For students, and for militants wanting to educate themselves about the movement's history and ideas, it is, if you'll forgive a non-materialist expression, a godsend! The M.I.A.
is not just non-profit but non-sectarian. Authors listed in their expanding collection range from Adorno and Althusser through to Zizek and Emil Zola. Having this material in electronic form makes it easier to peruse if you want to trace a subject or passage, but more important is having it available at all.
You could spend near a lifetime looking for some of the writings in bookshops or libraries, you would have to know what you were looking for, and still might not find it. Even in Britain the number of left-wing bookshops has declined, and now many public libraries are being closed, and those remaining are unlikely to see some obscure Marxist philosopher as meriting expenditure. That's assuming the work in question is to be had.
For many years the Foreign Languages Publishing House in Moscow supplied cheap paperback editions of classics like Lenin's What Is To Be Done
or State and Revolution.
When that source dried up its place was taken to some extent by Beijing. There used to be a bookshop in London's Chinatown where you could get them. It may have been harder to get this "export only" literature in China itself. In discussion with a Chinese academic at the time of Tiananmen Square she complimented fiends who had quoted Marx and Lenin, saying wryly that "In China we don't get the chance to read that kind of thing. We don't even get to read Mao properly. Just that bloody little red book!"
A few years ago the M.I.A. comrades found their Chinese language site was being blocked, much as some governments used to jam radio stations they did not like.
Even in the heyday of Stalinist publishing it was selective of course, and some books were killed off with their writers. When I wanted to read Osip Piatnitsky's Memoirs of a Bolshevik
few years ago I had to go to the British Library. Not everyone has the
time or access, or I'd have had to wait in a queue. Piatnitsky's book
was published in English in 1935, but he was arrested two years later
and executed in 1938, so the book remained out of print for decades, even after Piatnitsky was posthumously rehabilitated in 1956.
Cecilia Bobrovskaya's Twenty Years in Underground Russia: Memoirs of a Rank-and-File Bolshevik
(1934) was similarly unavailable, from the same publishers, but I was delighted to be able to download a copy from the Marxist Internet Archive..Both Piatnitsky and Bobrovska's books are enlightening as to history and good reads.

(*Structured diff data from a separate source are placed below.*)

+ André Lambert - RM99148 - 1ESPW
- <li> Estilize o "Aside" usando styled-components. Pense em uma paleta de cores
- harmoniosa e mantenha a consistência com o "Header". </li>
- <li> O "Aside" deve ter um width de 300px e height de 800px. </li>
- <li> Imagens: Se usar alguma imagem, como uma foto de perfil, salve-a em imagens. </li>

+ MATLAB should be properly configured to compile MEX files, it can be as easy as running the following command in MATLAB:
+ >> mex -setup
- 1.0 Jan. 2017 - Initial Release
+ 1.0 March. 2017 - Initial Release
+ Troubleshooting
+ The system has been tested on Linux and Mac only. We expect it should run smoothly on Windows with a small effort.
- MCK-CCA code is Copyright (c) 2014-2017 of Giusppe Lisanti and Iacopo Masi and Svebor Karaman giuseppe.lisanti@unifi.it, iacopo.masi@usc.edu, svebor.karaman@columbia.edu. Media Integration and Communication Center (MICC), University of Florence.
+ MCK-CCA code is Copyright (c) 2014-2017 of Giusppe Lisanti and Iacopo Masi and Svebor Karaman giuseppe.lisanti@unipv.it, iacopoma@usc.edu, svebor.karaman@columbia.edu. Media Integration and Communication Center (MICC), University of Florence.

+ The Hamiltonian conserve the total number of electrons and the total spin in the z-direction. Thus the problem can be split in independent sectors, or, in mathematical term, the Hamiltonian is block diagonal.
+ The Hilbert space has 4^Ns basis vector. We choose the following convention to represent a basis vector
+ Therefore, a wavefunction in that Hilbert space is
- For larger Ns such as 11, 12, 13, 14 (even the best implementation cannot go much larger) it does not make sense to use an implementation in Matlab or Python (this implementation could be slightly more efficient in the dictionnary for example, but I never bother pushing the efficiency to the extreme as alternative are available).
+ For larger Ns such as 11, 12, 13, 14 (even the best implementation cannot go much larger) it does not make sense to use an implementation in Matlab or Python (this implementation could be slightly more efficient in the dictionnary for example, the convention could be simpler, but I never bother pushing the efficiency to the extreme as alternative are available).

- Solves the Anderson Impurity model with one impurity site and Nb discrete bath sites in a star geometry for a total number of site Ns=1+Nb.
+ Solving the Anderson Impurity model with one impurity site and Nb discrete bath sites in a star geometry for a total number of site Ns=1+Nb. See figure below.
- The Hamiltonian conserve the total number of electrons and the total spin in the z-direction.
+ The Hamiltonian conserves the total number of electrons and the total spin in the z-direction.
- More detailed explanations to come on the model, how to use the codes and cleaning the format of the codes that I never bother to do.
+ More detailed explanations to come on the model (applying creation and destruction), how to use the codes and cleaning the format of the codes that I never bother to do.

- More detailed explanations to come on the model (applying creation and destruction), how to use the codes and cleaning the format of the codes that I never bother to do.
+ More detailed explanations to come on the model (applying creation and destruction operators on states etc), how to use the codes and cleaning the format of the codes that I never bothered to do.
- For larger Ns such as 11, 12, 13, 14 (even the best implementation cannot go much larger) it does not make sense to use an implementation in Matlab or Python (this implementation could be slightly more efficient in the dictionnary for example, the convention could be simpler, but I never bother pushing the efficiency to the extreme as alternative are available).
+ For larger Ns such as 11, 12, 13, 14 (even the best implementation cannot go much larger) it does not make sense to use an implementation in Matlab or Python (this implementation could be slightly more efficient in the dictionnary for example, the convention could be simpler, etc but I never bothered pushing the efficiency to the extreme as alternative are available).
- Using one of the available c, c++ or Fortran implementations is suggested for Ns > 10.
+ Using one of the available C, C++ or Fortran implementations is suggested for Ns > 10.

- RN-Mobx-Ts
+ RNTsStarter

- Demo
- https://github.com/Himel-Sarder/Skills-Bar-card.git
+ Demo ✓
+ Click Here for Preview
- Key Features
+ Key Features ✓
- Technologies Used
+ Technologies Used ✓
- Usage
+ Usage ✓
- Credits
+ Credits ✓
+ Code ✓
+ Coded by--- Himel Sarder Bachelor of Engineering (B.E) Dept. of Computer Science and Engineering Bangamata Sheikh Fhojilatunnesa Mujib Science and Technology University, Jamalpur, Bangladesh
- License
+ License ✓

But of course for most people visiting the Marxist Internet Archive site the main interest will be accessing the works of Karl Marx and Frederick Engels. The recent chaos in world capitalism has reportedly had even Wall Street brokers deciding they should read up what Marx said, and there is certainly some serious discussion among less pecunious groups like students. The availability of theoretical material which all can access is also relevant for those discussing the revival of independent working class education along the lines of the pre-war Plebs League, who had to manage with none of the electronic marvels we enjoy today.
But a spanner has been thrown into th works. When I first read this I thought it might be a hoax.
"Lawrence & Wishart, who hold the copyright for the Marx Engels
Collected Works, have directed Marxists Internet Archive to delete all
texts originating from MECW. Accordingly, from 30th April 2014, no
material from MECW is available from marxists.org"
It's not a hoax. It's real. Lawrence and Wishart, the publishing house which used to be associated with the British Communist Party, is using copyright to prevent a left-wing initiative circulating writings by Marx and Engels internationally.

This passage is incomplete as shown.